Statistical Test

Apr 1, 2020

13 min read

Mar 11, 2022 15:59 UTC

Here we introduce the elements of a statistical test, namely null and alternative hypotheses, test statistic, rejection region, and type I and type II errors. We then proceed to large-sample Z-tests and some small-sample tests derived from the small sample CIs.

The imbalanced severity of false decision leads to the concept of hypothesis testing. In a statistical decision where mistakes are imbalanced, we first guard against the mistake of more severity, say to control the probability to be smaller than 0.05, and then do our best to minimize the probability of the other mistake.

Elements of a statistical test

Def: Statistical hypothesis test (HT) is a statistical decision process which has the following elements:

Null hypothesis $H_0: \theta \in \Theta_0$.
Alternative hypothesis $H_a: \theta \in \Theta_a$ where $\Theta_0$ and $\Theta_a$ are disjoint, and $\Theta_0 \cup \Theta_a = \Theta$. We also have that the severity of falsely accepting $H_0 <$ the severity of falsely accepting $H_a$.
- This is also how we decide which hypothesis is $H_0$.
Test statistic $T$.
Rejection region $RR$.
Decision rule: if $T \in RR$, we reject $H_0$ or accept $H_a$; otherwise we fail to reject $H_0$.
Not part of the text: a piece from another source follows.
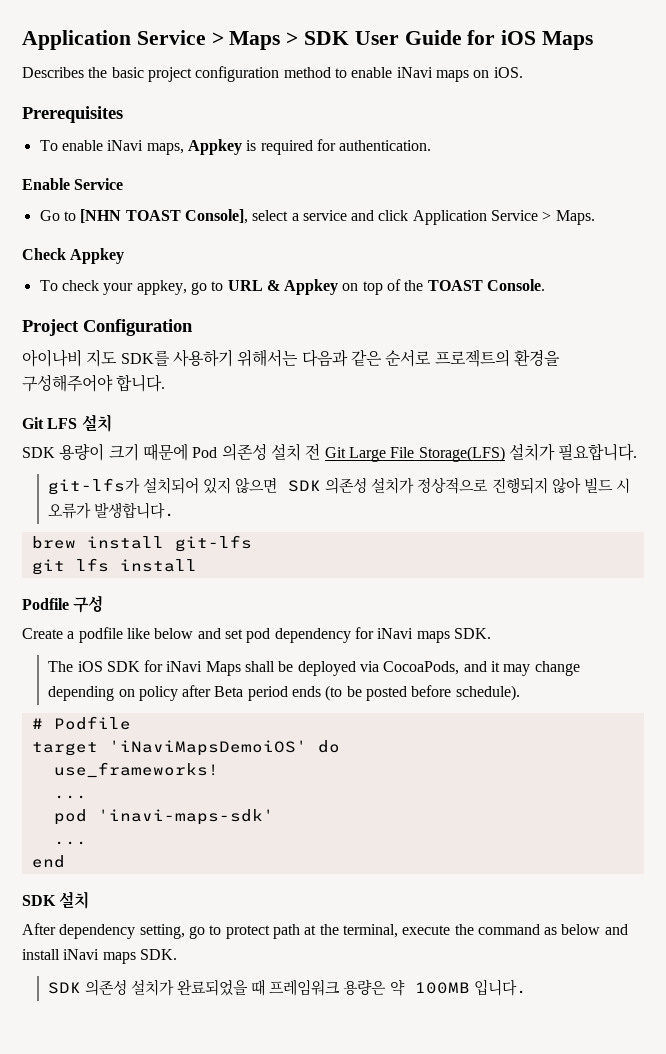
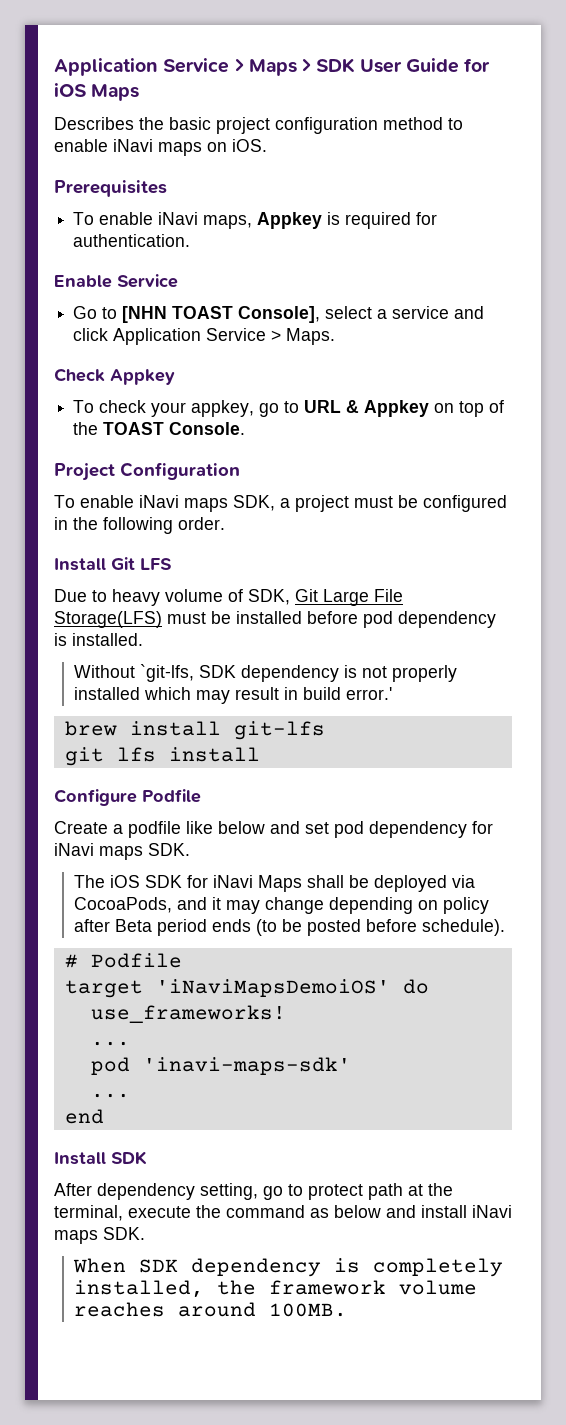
[22,349,560,367] [22,374,166,392] [22,414,112,432] [22,443,638,462] [48,477,630,495] [48,502,176,519] 아이나비 지도 SDK를 사용하기 위해서는 다음과 같은 순서로 프로젝트의 환경을 구성해주어야 합니다. // Git LFS 설치 // SDK 용량이 크기 때문에 Pod 의존성 설치 전 Git Large File Storage(LFS) 설치가 필요합니다. // git-lfs가 설치되어 있지 않으면 SDK 의존성 설치가 정상적으로 진행되지 않아 빌드 시 오류가 발생합니다. -> [54,495,507,512] [54,517,225,534] [54,557,172,571] [54,589,403,606] [54,611,496,628] [54,633,143,646] [73,664,457,682] [73,687,392,704] To enable iNavi maps SDK, a project must be configured in the following order. // Install Git LFS // Due to heavy volume of SDK, Git Large File Storage(LFS) must be installed before pod dependency is installed. // Without `git-lfs, SDK dependency is not properly installed which may result in build error.'
[22,595,104,613] Podfile 구성 -> [54,789,201,806] Configure Podfile
[22,891,90,909] SDK 설치 -> [54,1151,147,1165] Install SDK
[48,979,527,996] SDK 의존성 설치가 완료되었을 때 프레임워크 용량은 약 100MB 입니다. -> [72,1258,503,1277] [73,1280,477,1298] [73,1302,347,1317] When SDK dependency is completely installed, the framework volume reaches around 100MB.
When $T \notin RR$, it’s often preferable to say “fail to reject $H_0$” than “accept $H_0$”, since there’s a built-in bias towards guarding $H_0$. In other words, we’re being very conservative about $H_0$.

Type I and type II errors

Suppose we have i.i.d. sample $Y_1, \cdots, Y_n \sim N(\theta, 1)$. Our hypotheses are

$$ H_0: \theta \leq 0 \quad \text{vs.} \quad H_a: \theta > 0 $$

The parameter spaces are $\Theta_0 = (-\infty, 0]$ and $\Theta_a = (0, \infty)$. We propose the sample mean as a test statistic $T = \bar{Y}_n$, which is the estimator of $\theta$.

Intuitively, when $\theta \leq 0$, $\bar{Y}_n$ is unlikely to be large. Because of this, we propose $RR = [c, \infty)$ where $c$ is a to be determined threshold, and we reject $H_0$ if and only if $T \geq c$.

Def: In a hypotheses test, the type I error is when $H_0$ is true but we choose $H_a$ (falsely reject $H_0$), whose probability is denoted as

$$ \alpha(\theta) = P_\theta(T \in RR), \quad \theta \in \Theta_0 $$

Type II error is when $H_a$ is true but we choose $H_0$ (falsely accept $H_0$), and the probability is denoted as

$$ \beta(\theta) = P_\theta(T \notin RR), \quad \theta \in \theta_a $$

The largest possible type I error probability is called the level of the test:

$$ \alpha = \max \Big(\alpha(\theta): \theta \in \Theta_0 \Big) $$

Strictly speaking, we should use the supremum instead of the maximum here.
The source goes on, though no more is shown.